Correlation Between SCOTT TECHNOLOGY and Harmony Gold
Can any of the company-specific risk be diversified away by investing in both SCOTT TECHNOLOGY and Harmony Gold at the same time? Although using a correlation coefficient on its own may not help to predict future stock returns, this module helps to understand the diversifiable risk of combining SCOTT TECHNOLOGY and Harmony Gold into the same portfolio, which is an essential part of the fundamental portfolio management process.
By analyzing existing cross correlation between SCOTT TECHNOLOGY and Harmony Gold Mining, you can compare the effects of market volatilities on SCOTT TECHNOLOGY and Harmony Gold and check how they will diversify away market risk if combined in the same portfolio for a given time horizon. You can also utilize pair trading strategies of matching a long position in SCOTT TECHNOLOGY with a short position of Harmony Gold. Check out your portfolio center. Please also check ongoing floating volatility patterns of SCOTT TECHNOLOGY and Harmony Gold.
Diversification Opportunities for SCOTT TECHNOLOGY and Harmony Gold
-0.46 | Correlation Coefficient |
Very good diversification
The 3 months correlation between SCOTT and Harmony is -0.46. Overlapping area represents the amount of risk that can be diversified away by holding SCOTT TECHNOLOGY and Harmony Gold Mining in the same portfolio, assuming nothing else is changed. The correlation between historical prices or returns on Harmony Gold Mining and SCOTT TECHNOLOGY is a relative statistical measure of the degree to which these equity instruments tend to move together. The correlation coefficient measures the extent to which returns on SCOTT TECHNOLOGY are associated (or correlated) with Harmony Gold.

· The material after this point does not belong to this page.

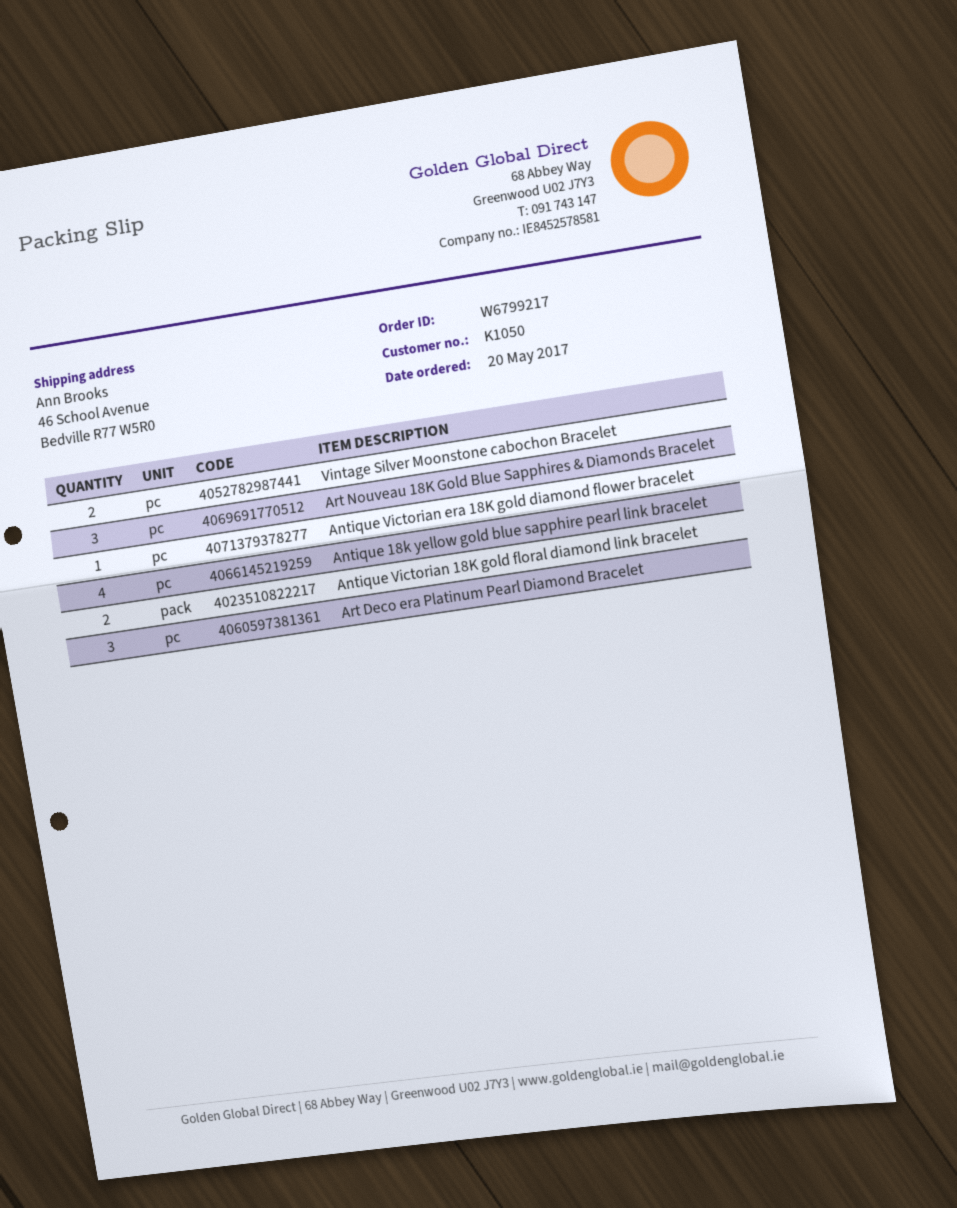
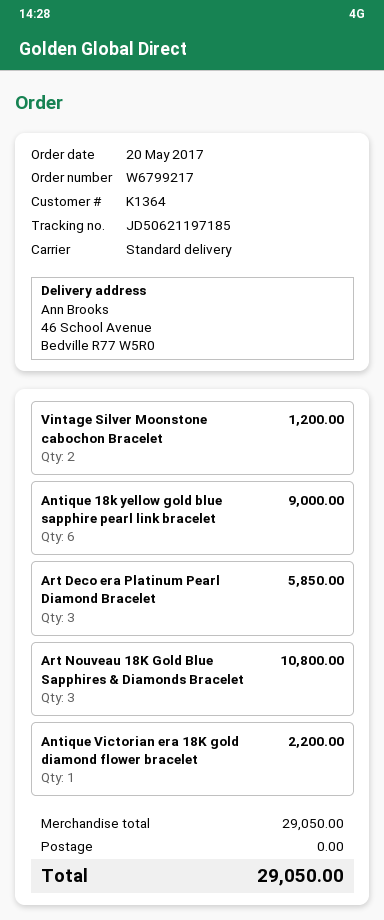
customer number: K1050 -> K1364
Antique 18k yellow gold blue sapphire pearl link bracelet: 4 -> 6
Antique Victorian 18K gold floral diamond link bracelet: 2 -> none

Values of the correlation coefficient range from -1 to +1, where. The correlation of zero (0) is possible when the price movement of Harmony Gold Mining has no effect on the direction of SCOTT TECHNOLOGY i.e., SCOTT TECHNOLOGY and Harmony Gold go up and down completely randomly.
Pair Corralation between SCOTT TECHNOLOGY and Harmony Gold
Assuming the 90 days trading horizon SCOTT TECHNOLOGY is expected to generate 0.94 times more return on investment than Harmony Gold. However, SCOTT TECHNOLOGY is 1.06 times less risky than Harmony Gold. It trades about 0.05 of its potential returns per unit of risk. Harmony Gold Mining is currently generating about -0.05 per unit of risk. If you would invest 112.00 in SCOTT TECHNOLOGY on September 29, 2024 and sell it today you would earn a total of 8.00 from holding SCOTT TECHNOLOGY or generate 7.14% return on investment over 90 days.
Time Period | 3 Months [change] |
Direction | Moves Against |
Strength | Very Weak |
Accuracy | 100.0% |
Values | Daily Returns |
SCOTT TECHNOLOGY vs. Harmony Gold Mining
Performance |
Timeline |
SCOTT TECHNOLOGY |
Harmony Gold Mining |
SCOTT TECHNOLOGY and Harmony Gold Volatility Contrast
Predicted Return Density |
Returns |
Pair Trading with SCOTT TECHNOLOGY and Harmony Gold
The main advantage of trading using opposite SCOTT TECHNOLOGY and Harmony Gold positions is that it hedges away some unsystematic risk. Because of two separate transactions, even if SCOTT TECHNOLOGY position performs unexpectedly, Harmony Gold can make up some of the losses. Pair trading also minimizes risk from directional movements in the market. For example, if an entire industry or sector drops because of unexpected headlines, the short position in Harmony Gold will offset losses from the drop in Harmony Gold's long position.The idea behind SCOTT TECHNOLOGY and Harmony Gold Mining pairs trading is to make the combined position market-neutral, meaning the overall market's direction will not affect its win or loss (or potential downside or upside). This can be achieved by designing a pairs trade with two highly correlated stocks or equities that operate in a similar space or sector, making it possible to obtain profits through simple and relatively low-risk investment.Check out your portfolio center.Note that this page's information should be used as a complementary analysis to find the right mix of equity instruments to add to your existing portfolios or create a brand new portfolio. You can also try the Equity Forecasting module to use basic forecasting models to generate price predictions and determine price momentum.